(Content revision data)
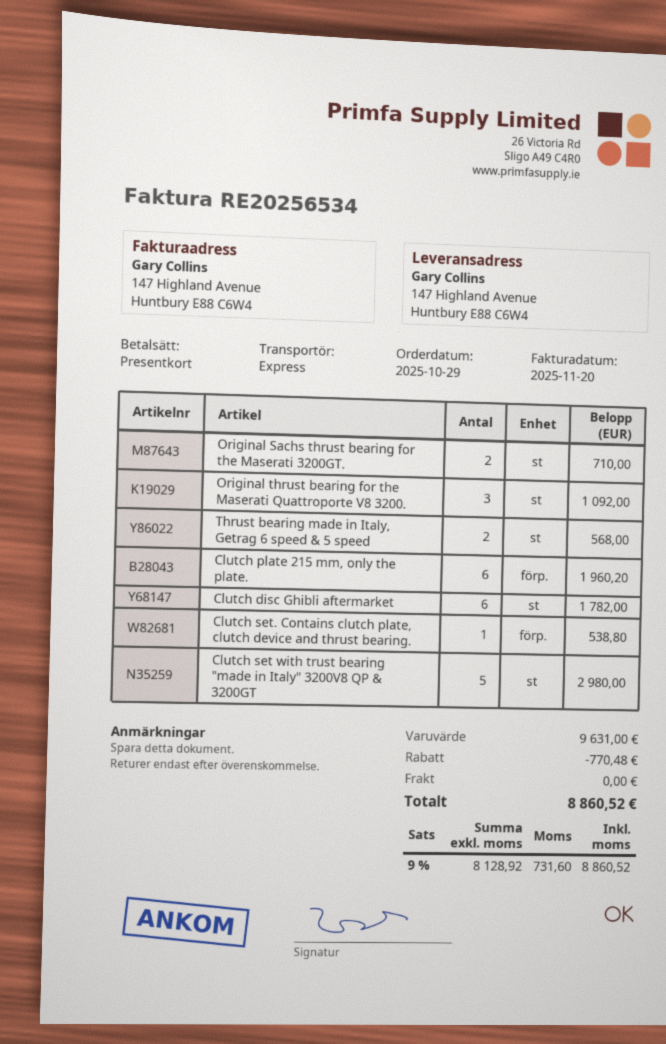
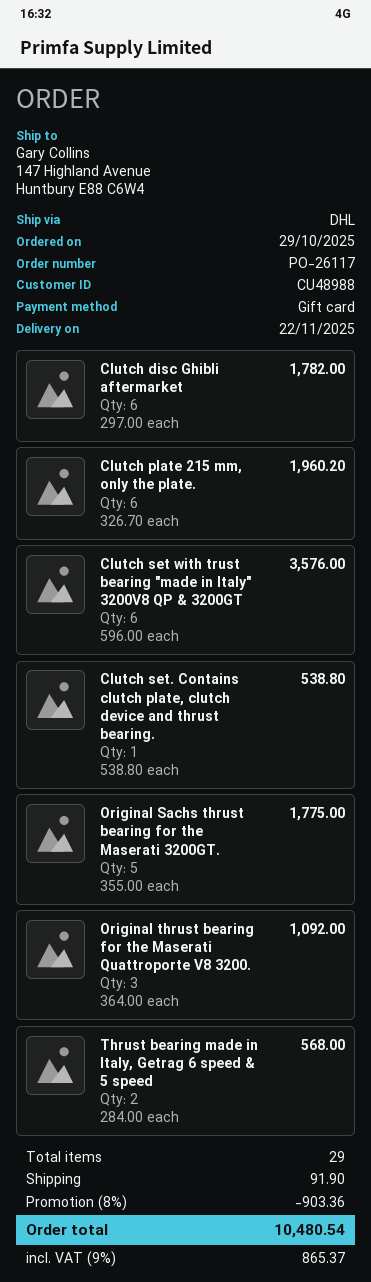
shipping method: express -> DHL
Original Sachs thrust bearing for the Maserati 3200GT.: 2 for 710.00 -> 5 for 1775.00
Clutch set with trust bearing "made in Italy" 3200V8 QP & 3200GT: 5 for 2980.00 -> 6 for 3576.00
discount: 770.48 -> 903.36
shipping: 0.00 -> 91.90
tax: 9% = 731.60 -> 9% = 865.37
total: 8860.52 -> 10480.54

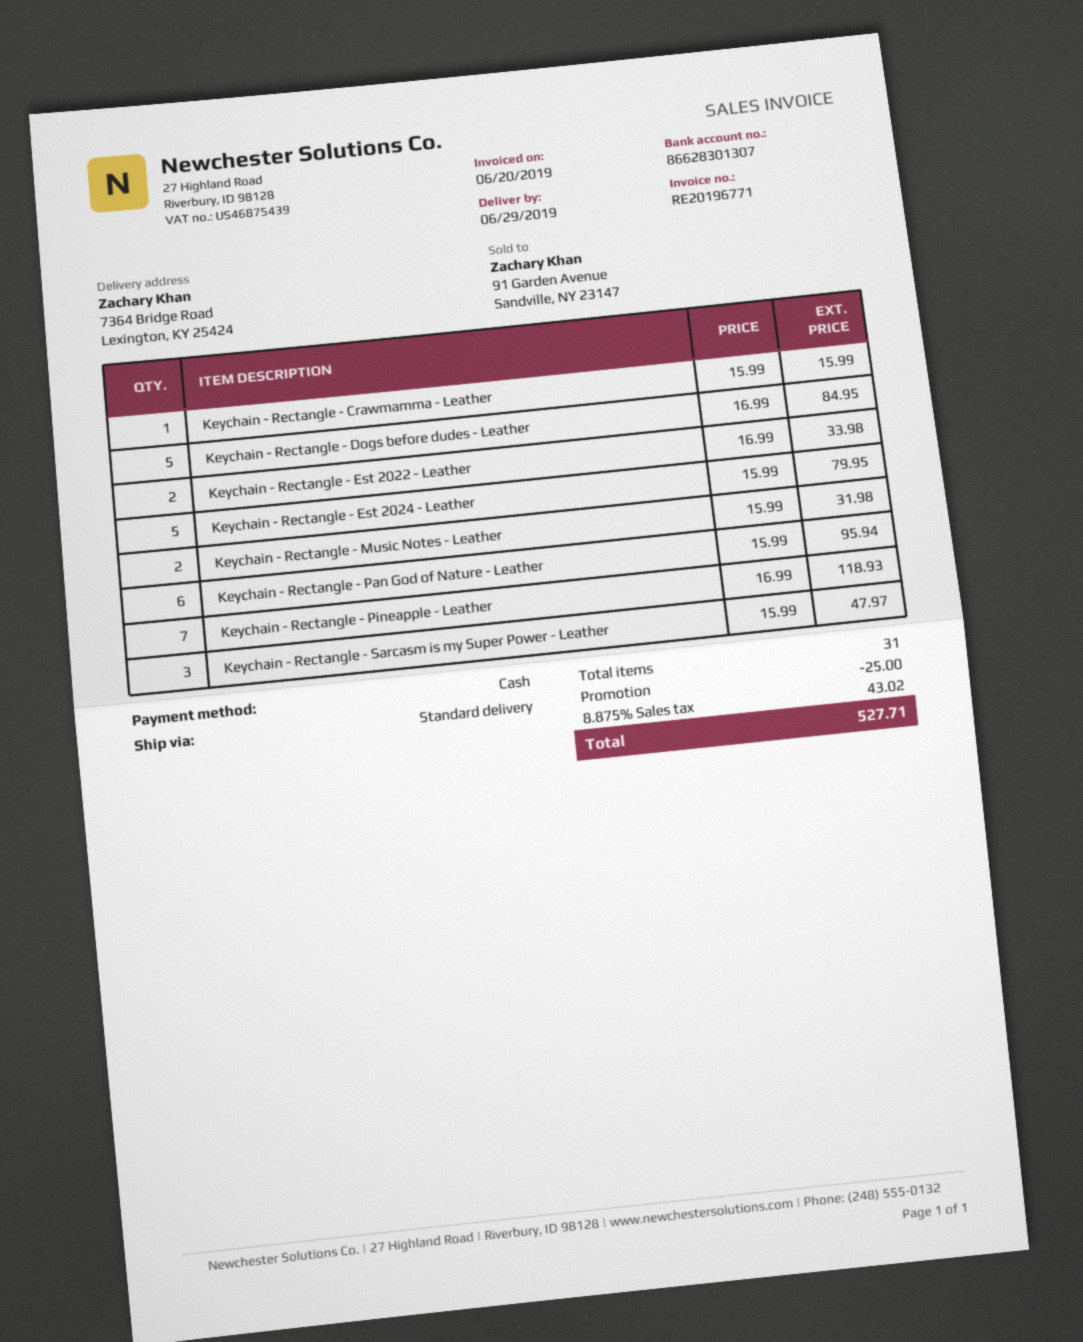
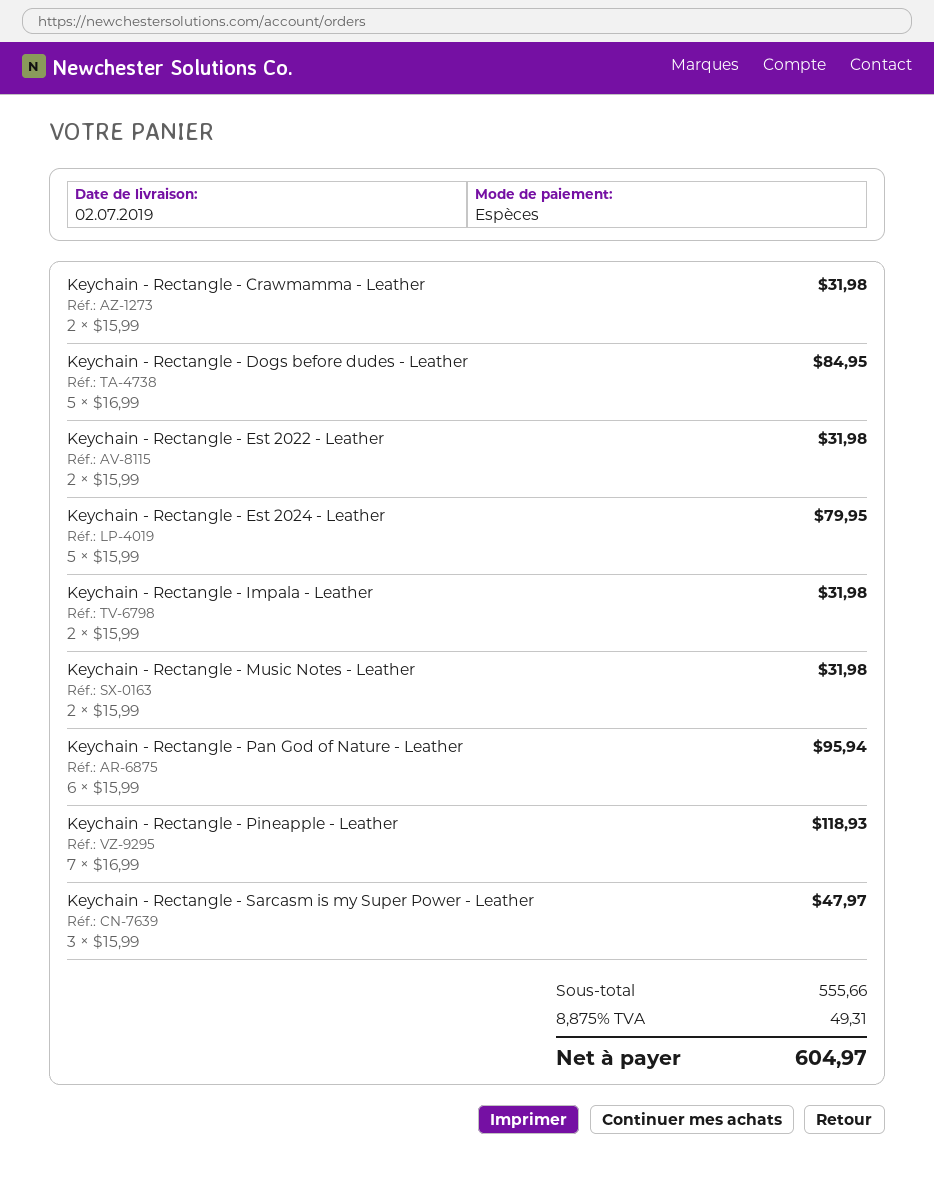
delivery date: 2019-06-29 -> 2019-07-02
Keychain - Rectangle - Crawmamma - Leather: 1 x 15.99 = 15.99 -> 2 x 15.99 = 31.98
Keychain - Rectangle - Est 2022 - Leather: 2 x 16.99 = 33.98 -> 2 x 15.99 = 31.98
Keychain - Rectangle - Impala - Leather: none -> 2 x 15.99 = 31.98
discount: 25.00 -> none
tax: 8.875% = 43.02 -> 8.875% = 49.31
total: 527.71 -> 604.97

- _Activity_:
Copy out all the data exactly; skip the pictures.

- _Answer to the exercise_:
shipping method: express -> DHL
Original Sachs thrust bearing for the Maserati 3200GT.: 2 for 710.00 -> 5 for 1775.00
Clutch set with trust bearing "made in Italy" 3200V8 QP & 3200GT: 5 for 2980.00 -> 6 for 3576.00
discount: 770.48 -> 903.36
shipping: 0.00 -> 91.90
tax: 9% = 731.60 -> 9% = 865.37
total: 8860.52 -> 10480.54

delivery date: 2019-06-29 -> 2019-07-02
Keychain - Rectangle - Crawmamma - Leather: 1 x 15.99 = 15.99 -> 2 x 15.99 = 31.98
Keychain - Rectangle - Est 2022 - Leather: 2 x 16.99 = 33.98 -> 2 x 15.99 = 31.98
Keychain - Rectangle - Impala - Leather: none -> 2 x 15.99 = 31.98
discount: 25.00 -> none
tax: 8.875% = 43.02 -> 8.875% = 49.31
total: 527.71 -> 604.97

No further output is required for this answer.